Common names can be so misleading as you know. Take cedar trees for example. There is the western red cedar, the northern white cedar, the eastern red cedar, the cedars of Lebanon, the blue Allas cedars, the Deodar cedars, the cedros (cedars) of the tropics. Of all the cedars I just mentioned 4 genera are involved. In most cases they only remotely resemble each other. .....When your guide says "fig" tree, does he mean people have taken o sown figs all around it? Produces smelly figs? When i hear "fig" tree I think of the genus Ficus, which has smooth bark. The bark in the picture looks rough. Who knows? Just be careful with common names.
Just one more follow up and I'll get off my soap box, thanks for indulging me with this space.....One would think in North America, a 1st world continent, that this problem would be minimal. Not the case. From the sounds of it, western red cedar and eastern red cedar would share a high degree of botanical commonality. Wrong. An elementary student could tell them apart easily. Western red cedar is Thuja plicata and eastern red cedar is Juniperus virginiana, quite distinct the two. OK, I'm done!

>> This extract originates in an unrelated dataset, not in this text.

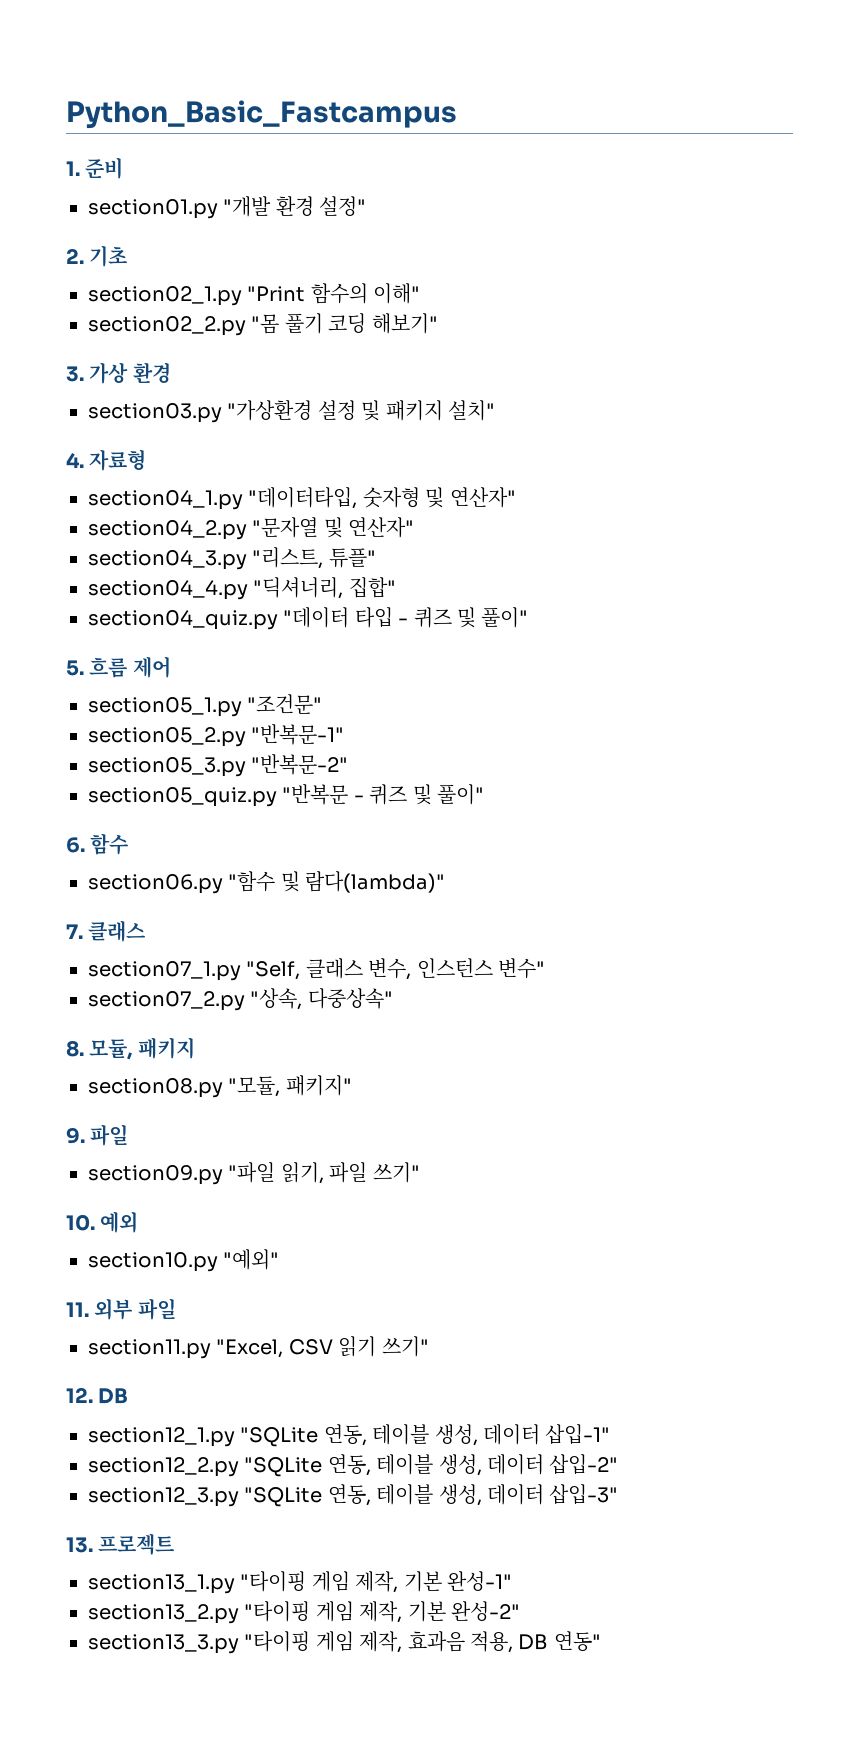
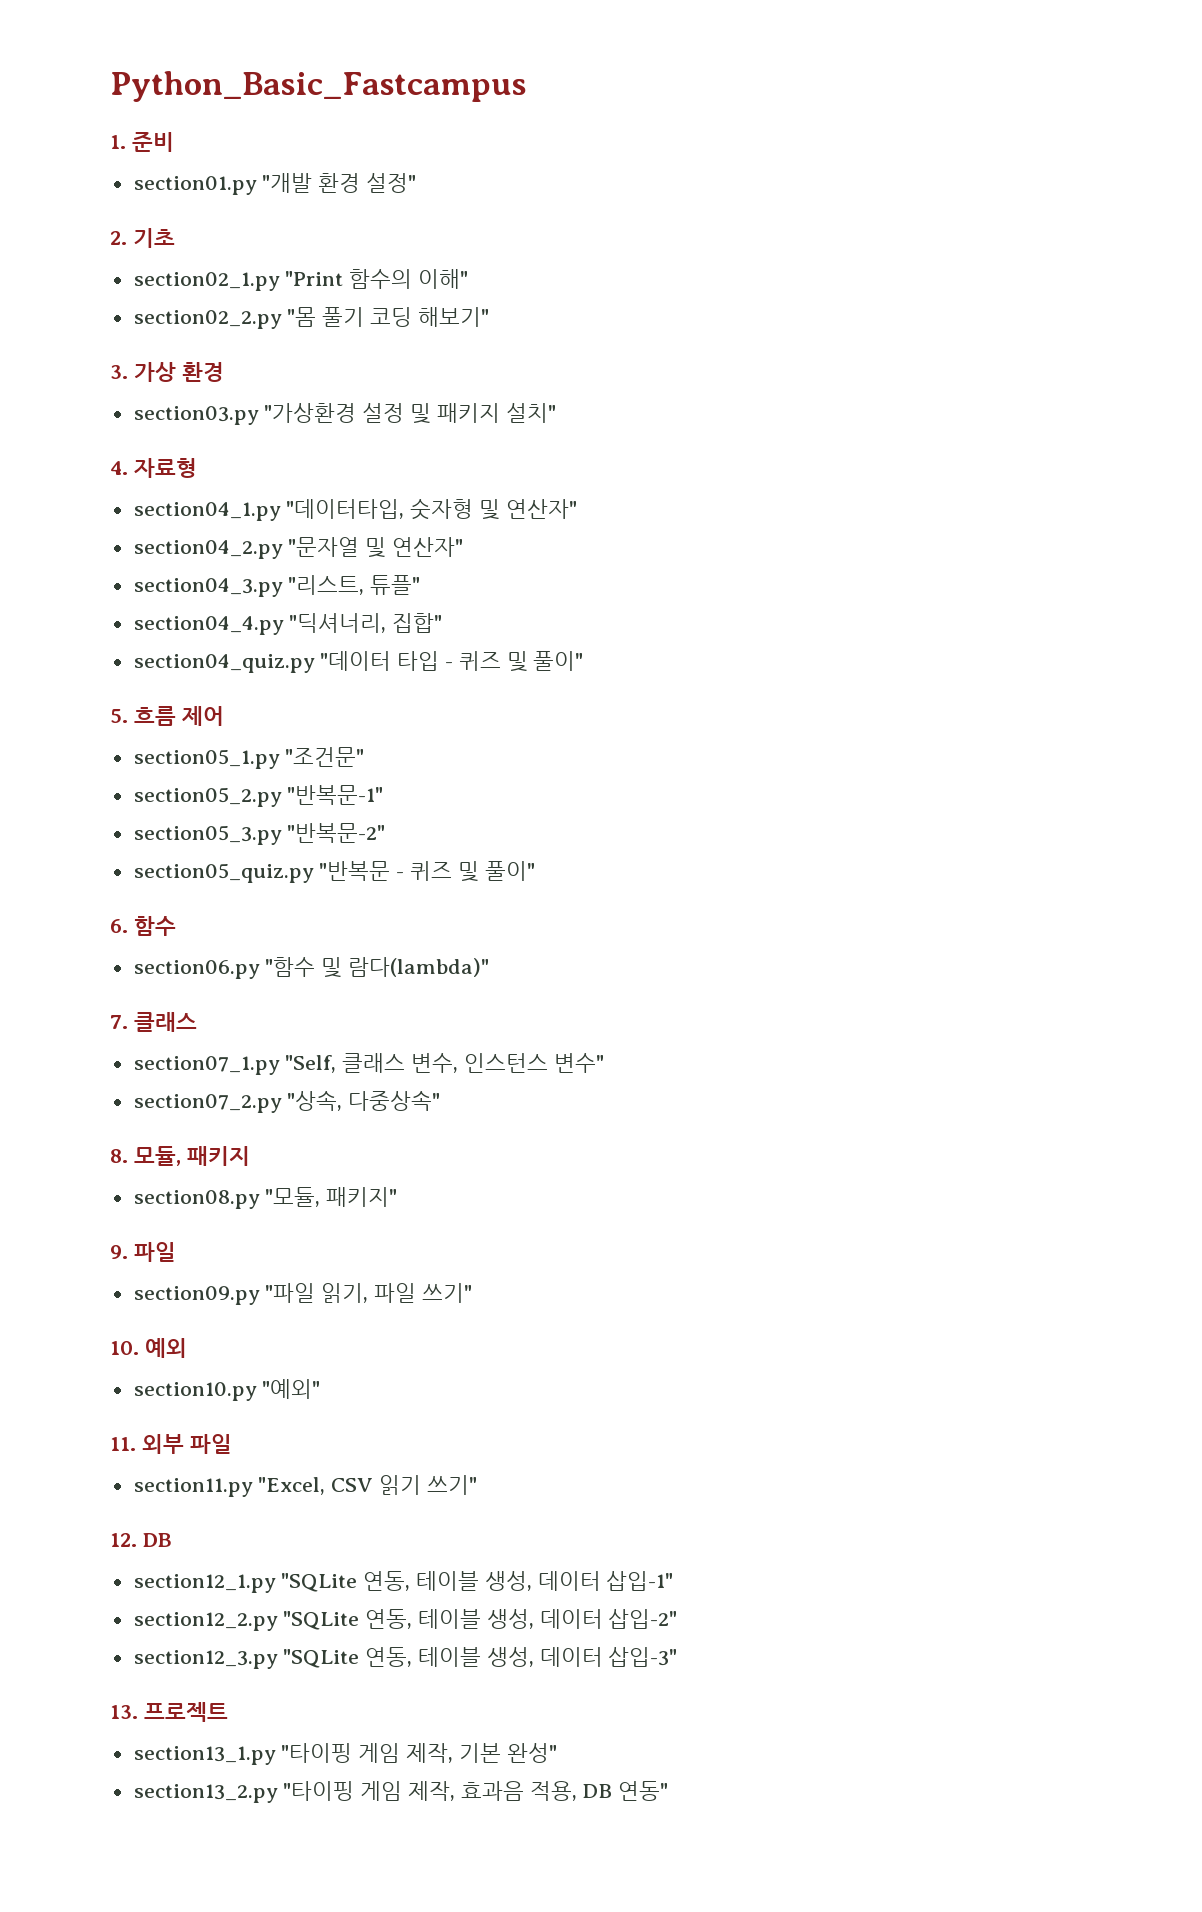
[446,1571,512,1591] 완성-1" -> [506,1743,557,1763] 완성"
[407,1601,520,1622] [88,1631,403,1654] 기본 완성-2" // section13_3.py "타이핑 게임 제작, -> (456, 1791) none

I don't know any other genus called "fig". The bark on this one is smooth - view the photo at full size. I think you're confused by the aerial roots (characteristic of figs) covering the surface.
Thanks for the comments, all i know about trees is that elm is a bitch to split and the maple splits best when it's about 20 below out.
I failed to blow it up full size at first and impulsivley went on my little rant. Sorry. It does indeed look like a fig. Hope the readers can still garner something of value from me venting about a pet peevey of mine.